### EXERCISE DATA
====
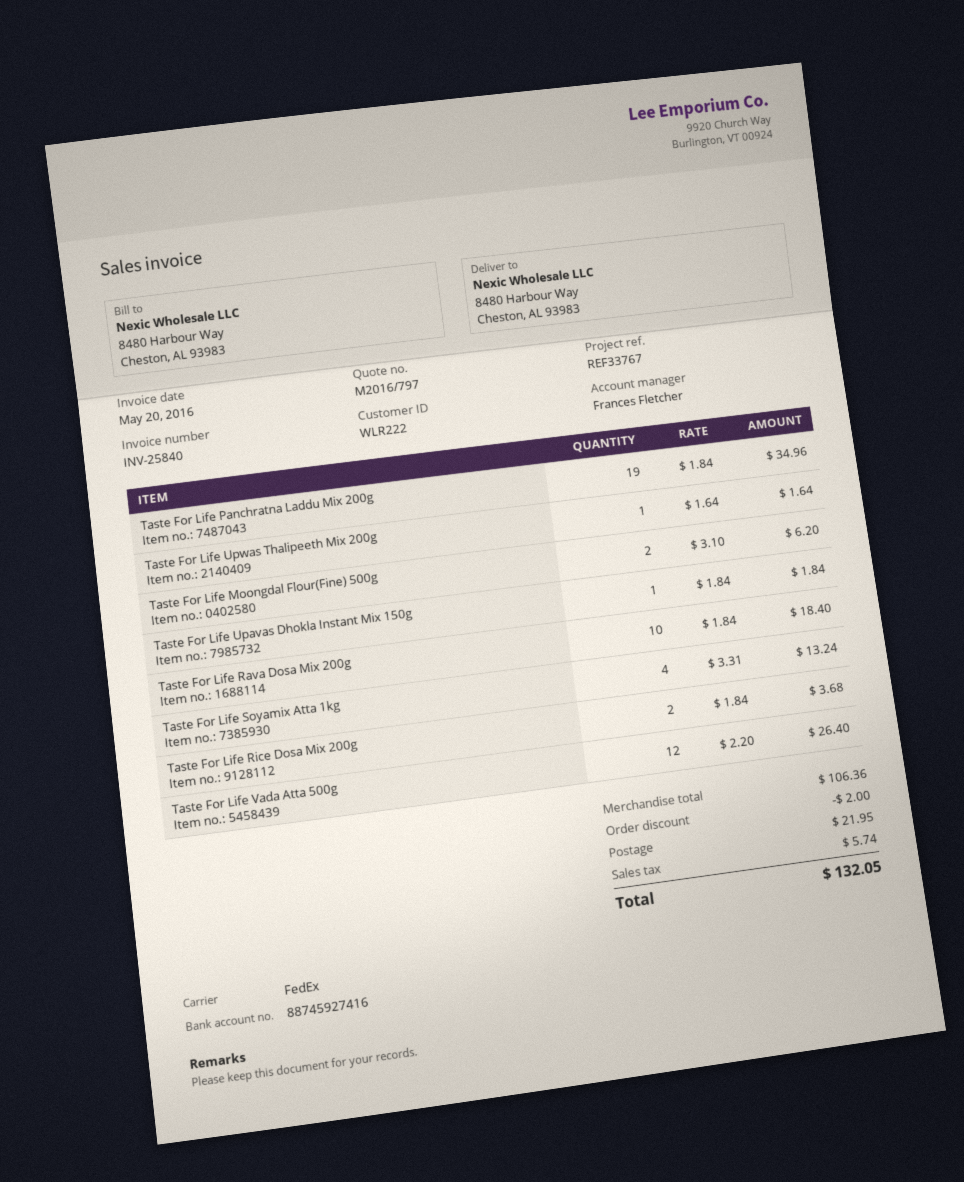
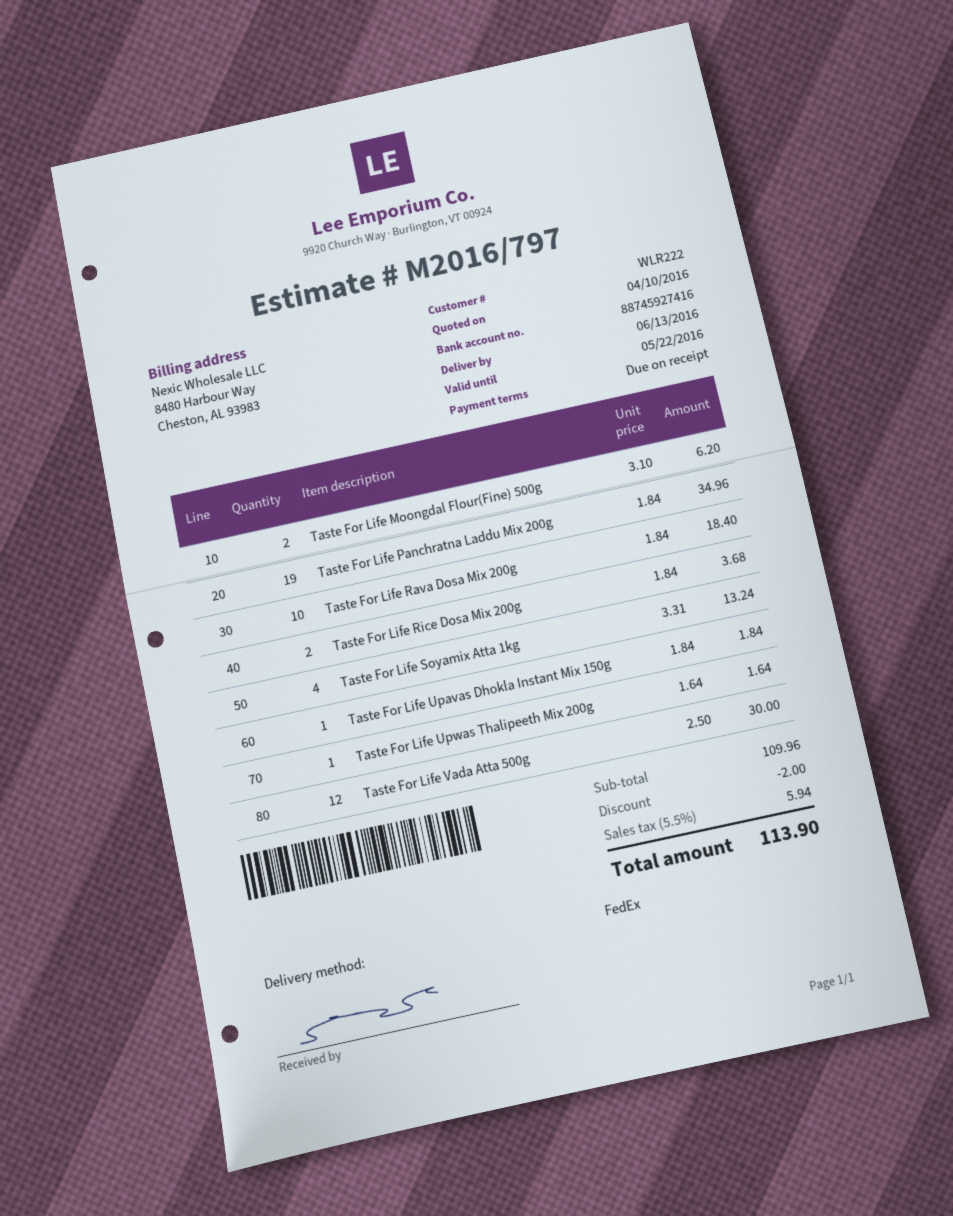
Taste For Life Vada Atta 500g: 12 x 2.20 = 26.40 -> 12 x 2.50 = 30.00
subtotal: 106.36 -> 109.96
shipping: 21.95 -> none
tax: 5.74 -> 5.94
total: 132.05 -> 113.90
====
### TASK PROMPT
The answer should consist solely of the lines from the one that contains "shipping: 21.95 -> none" through the end of the material above, copied exactly.

### RESULT
shipping: 21.95 -> none
tax: 5.74 -> 5.94
total: 132.05 -> 113.90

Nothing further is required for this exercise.